Personnes publiques

Droit français de la concurrence

L'article L. 410-1 du Code de commerce prévoit que les règles de la concurrence s'appliquent aux activités de production, de distribution et de services, “y compris lorsqu'elles sont le fait de personnes publiques, notamment dans le cadre de conventions de délégation de service public”. Derrière la question de l'applicabilité du droit de la concurrence aux personnes publiques, se profile en réalité celle de la détermination de l'autorité compétente pour appliquer les règles de concurrence. Si la Cour d'appel de Paris est compétente pour statuer sur les recours exercés contre l'Autorité de la concurrence, le Tribunal des conflits n'en a pas moins affirmé que l'organisation d'un service public n'est pas constitutive d'une activité de production, de distribution et de services et que les actes de dévolution du service public ne sont pas en eux-mêmes susceptibles de porter atteinte au libre jeu de la concurrence. Ils se situent donc en dehors du champ de l'article L. 410-1 du Code de commerce, qui ne vise que les activités. Le Tribunal met ainsi en oeuvre le critère classique de l'acte administratif, c'est-à-dire celui pris en exécution de prérogatives de puissance publique, dont le contrôle relève uniquement de l'ordre administratif. Il ajoute cependant qu'il revient aux juridictions administratives de vérifier la validité de l'acte de dévolution du service public au regard des règles de concurrence.

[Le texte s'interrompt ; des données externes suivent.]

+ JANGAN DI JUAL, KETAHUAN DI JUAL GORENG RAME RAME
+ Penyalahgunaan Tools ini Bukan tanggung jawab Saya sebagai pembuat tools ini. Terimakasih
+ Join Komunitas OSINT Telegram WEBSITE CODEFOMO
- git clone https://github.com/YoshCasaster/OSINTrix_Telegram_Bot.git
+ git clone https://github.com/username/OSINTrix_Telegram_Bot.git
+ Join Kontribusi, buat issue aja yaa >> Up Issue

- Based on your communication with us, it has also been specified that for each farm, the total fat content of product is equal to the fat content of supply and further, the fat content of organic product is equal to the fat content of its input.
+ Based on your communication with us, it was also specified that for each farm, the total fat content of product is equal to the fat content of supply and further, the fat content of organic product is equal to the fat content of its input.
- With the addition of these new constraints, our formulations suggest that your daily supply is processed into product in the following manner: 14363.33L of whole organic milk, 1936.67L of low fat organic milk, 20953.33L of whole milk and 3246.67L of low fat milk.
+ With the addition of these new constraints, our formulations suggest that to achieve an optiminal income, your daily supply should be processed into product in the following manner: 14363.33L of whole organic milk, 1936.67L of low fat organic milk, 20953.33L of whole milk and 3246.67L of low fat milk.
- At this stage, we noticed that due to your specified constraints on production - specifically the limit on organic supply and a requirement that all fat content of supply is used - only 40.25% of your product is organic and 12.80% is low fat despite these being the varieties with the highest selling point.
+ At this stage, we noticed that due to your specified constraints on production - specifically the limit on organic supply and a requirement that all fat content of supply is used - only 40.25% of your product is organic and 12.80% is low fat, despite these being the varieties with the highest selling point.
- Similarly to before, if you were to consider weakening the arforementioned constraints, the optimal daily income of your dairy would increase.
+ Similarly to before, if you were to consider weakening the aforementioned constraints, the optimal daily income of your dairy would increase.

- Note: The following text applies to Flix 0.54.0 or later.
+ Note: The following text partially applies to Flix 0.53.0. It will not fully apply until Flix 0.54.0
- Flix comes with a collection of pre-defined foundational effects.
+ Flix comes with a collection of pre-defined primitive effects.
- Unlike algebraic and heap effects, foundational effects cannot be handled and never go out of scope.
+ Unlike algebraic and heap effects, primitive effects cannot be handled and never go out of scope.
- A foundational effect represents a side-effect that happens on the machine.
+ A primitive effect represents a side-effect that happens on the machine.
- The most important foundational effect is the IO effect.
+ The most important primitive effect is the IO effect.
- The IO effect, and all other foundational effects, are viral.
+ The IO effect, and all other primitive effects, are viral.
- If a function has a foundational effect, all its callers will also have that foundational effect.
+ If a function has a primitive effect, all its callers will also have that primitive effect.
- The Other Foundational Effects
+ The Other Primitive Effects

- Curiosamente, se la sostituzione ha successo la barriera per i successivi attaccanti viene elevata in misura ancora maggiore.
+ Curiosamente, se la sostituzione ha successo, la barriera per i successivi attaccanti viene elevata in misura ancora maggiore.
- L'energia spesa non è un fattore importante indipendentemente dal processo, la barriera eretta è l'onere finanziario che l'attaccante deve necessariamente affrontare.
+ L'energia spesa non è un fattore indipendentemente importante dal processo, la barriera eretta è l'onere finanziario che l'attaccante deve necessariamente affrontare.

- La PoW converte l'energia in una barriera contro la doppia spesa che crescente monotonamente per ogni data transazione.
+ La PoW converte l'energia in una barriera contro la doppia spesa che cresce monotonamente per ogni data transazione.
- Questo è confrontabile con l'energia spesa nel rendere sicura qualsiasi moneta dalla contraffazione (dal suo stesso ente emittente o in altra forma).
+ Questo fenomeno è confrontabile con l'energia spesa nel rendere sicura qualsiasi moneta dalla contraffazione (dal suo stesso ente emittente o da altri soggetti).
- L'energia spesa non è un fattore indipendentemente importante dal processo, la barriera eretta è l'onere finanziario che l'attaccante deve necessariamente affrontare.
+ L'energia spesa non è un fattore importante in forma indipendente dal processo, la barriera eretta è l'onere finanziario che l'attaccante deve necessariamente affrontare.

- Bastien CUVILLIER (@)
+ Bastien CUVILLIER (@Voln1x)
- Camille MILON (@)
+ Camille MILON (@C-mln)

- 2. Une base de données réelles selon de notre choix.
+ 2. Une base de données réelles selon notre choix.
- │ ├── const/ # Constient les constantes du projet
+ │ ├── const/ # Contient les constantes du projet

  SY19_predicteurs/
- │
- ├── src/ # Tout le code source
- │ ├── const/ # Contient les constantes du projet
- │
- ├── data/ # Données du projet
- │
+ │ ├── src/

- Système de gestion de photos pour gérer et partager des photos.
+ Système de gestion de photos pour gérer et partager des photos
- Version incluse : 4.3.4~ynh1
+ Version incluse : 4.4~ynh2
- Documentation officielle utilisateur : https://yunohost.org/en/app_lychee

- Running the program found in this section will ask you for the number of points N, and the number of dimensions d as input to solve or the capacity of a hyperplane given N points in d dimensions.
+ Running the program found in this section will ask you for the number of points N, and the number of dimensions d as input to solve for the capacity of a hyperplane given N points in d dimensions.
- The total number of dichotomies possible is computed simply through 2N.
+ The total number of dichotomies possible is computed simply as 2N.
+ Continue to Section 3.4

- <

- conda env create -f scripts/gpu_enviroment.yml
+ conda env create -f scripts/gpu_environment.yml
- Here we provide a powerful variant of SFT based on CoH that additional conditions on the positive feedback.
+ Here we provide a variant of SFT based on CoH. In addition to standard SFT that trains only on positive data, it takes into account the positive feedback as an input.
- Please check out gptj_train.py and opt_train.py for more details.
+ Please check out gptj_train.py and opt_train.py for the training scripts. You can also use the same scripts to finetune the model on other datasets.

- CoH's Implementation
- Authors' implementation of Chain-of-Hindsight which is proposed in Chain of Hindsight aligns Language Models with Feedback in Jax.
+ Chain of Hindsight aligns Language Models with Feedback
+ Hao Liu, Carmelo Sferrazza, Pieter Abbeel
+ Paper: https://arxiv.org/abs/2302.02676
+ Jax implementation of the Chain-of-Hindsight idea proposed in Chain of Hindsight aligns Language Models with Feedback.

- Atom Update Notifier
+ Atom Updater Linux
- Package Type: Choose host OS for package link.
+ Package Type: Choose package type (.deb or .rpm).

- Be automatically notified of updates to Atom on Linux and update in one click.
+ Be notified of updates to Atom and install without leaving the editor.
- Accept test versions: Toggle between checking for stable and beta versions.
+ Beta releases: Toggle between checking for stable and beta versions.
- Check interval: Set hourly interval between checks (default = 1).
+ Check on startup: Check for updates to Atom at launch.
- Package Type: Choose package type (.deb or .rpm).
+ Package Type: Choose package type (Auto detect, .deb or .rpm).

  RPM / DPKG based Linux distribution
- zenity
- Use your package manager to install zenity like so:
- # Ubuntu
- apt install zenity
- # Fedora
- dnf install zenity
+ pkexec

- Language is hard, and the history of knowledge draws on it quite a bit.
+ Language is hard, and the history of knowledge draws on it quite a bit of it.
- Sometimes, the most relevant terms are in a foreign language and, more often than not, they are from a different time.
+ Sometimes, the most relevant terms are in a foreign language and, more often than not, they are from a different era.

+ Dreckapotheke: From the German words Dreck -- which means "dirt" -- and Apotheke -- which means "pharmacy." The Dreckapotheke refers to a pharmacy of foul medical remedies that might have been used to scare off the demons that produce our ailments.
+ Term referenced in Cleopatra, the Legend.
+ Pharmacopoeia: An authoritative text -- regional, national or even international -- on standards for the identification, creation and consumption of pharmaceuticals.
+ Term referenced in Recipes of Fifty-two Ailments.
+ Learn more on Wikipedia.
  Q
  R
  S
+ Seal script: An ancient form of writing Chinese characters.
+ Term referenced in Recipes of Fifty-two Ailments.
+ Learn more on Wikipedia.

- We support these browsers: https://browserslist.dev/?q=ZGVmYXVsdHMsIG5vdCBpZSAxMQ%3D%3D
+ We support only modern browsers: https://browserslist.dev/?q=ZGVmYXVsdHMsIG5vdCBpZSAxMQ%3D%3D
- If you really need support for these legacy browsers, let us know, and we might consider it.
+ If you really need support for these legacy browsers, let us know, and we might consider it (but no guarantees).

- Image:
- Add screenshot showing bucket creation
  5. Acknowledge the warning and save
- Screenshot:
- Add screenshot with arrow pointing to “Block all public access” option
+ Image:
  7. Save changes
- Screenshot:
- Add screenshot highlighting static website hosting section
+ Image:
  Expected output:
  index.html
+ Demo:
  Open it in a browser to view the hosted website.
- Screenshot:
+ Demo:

Les actes ressortissant à la compétence réservée du juge administratif comprennent, en dehors des actes d'organisation du service public au sens strict, les actes de police administrative, les actes de gestion du domaine public, les actes de dévolution d'un marché public et, plus généralement, l'ensemble des actes qui s'inscrivent dans le cadre de l'exécution d'une mission de service public. En revanche, dès lors que la personne publique ou chargée d'une mission de service public intervient dans le secteur concurrentiel, la compétence des autorités de concurrence retrouve son empire. En outre, la compétence réservée n'exclut pas l'applicabilité des règles de concurrence aux actes administratifs susceptibles d'avoir une incidence sur un marché. Le Conseil d'État a étendu son contrôle aux actes de police administrative, et plus particulièrement au pouvoir du maire de réglementer l'affichage publicitaire. Désormais, les règles de concurrence ne sont plus seulement applicables aux personnes publiques lorsqu'elles se comportent comme des opérateurs privés, mais également lorsque leurs actes, quelle qu'en soit la nature, produisent une incidence sur l'exercice d'activités de production, de distribution ou de services.

En vertu de la théorie des actes détachables, les autorités de concurrence recouvrent une certaine compétence, même à l'égard des personnes dont les actes peuvent relever de la compétence réservée. Le Conseil d'État distingue ainsi entre les actes qui tendent à l'organisation du service public et mettent en cause des prérogatives de puissance publique, qui relèvent de la compétence des juridictions administratives, et ceux qui sont “détachables” de la mission de service public, qui ressortissent à la compétence de l'Autorité de la concurrence sous le contrôle du juge judiciaire. La frontière entre acte détachable et acte couvert par le pouvoir d'organisation du service public est assez imprécise. Les autorités de contrôle n'adoptent pas toujours la même définition de l'acte détachable : tantôt elles font prévaloir les modalités de l'acte, tantôt les finalités qu'il poursuit. Quelques lignes de fond se dégagent toutefois. Les effets anticoncurrentiels d'une pratique prouvent parfois par eux-mêmes son caractère détachable. L'Autorité de la concurrence et les juridictions judiciaires considèrent généralement que lorsque l'activité en cause s'effectue contre rémunération, implique la conclusion de contrats de droit privé, relève d'une activité de service et implique de prendre position sur une question marchande ou s'exerce par son financement et les moyens mis en oeuvre dans les mêmes conditions qu'une entreprise privée offrant un service financé par la publicité et le partenariat d'entreprise, elle relève de leur compétence. Le Tribunal des conflits et le Conseil d'État attachent en principe une plus grande importance aux conditions d'adoption de l'acte, ce qui les conduit à retenir assez facilement qu'un acte unilatéral manifeste l'exercice de prérogatives de puissance publique. Ainsi, la légalité des actes passés à l'occasion d'une procédure de passation pour une délégation de service public relève de la compétence du juge administratif et le comportement de l'entreprise, qui se positionne sur ce marché par sa réponse à l'appel d'offres, de celle de l'Autorité de la concurrence. En revanche, le juge des référés précontractuels n'est pas compétent pour connaître d'un éventuel abus de position dominante commis à l'occasion d'une procédure de passation de délégation de service public.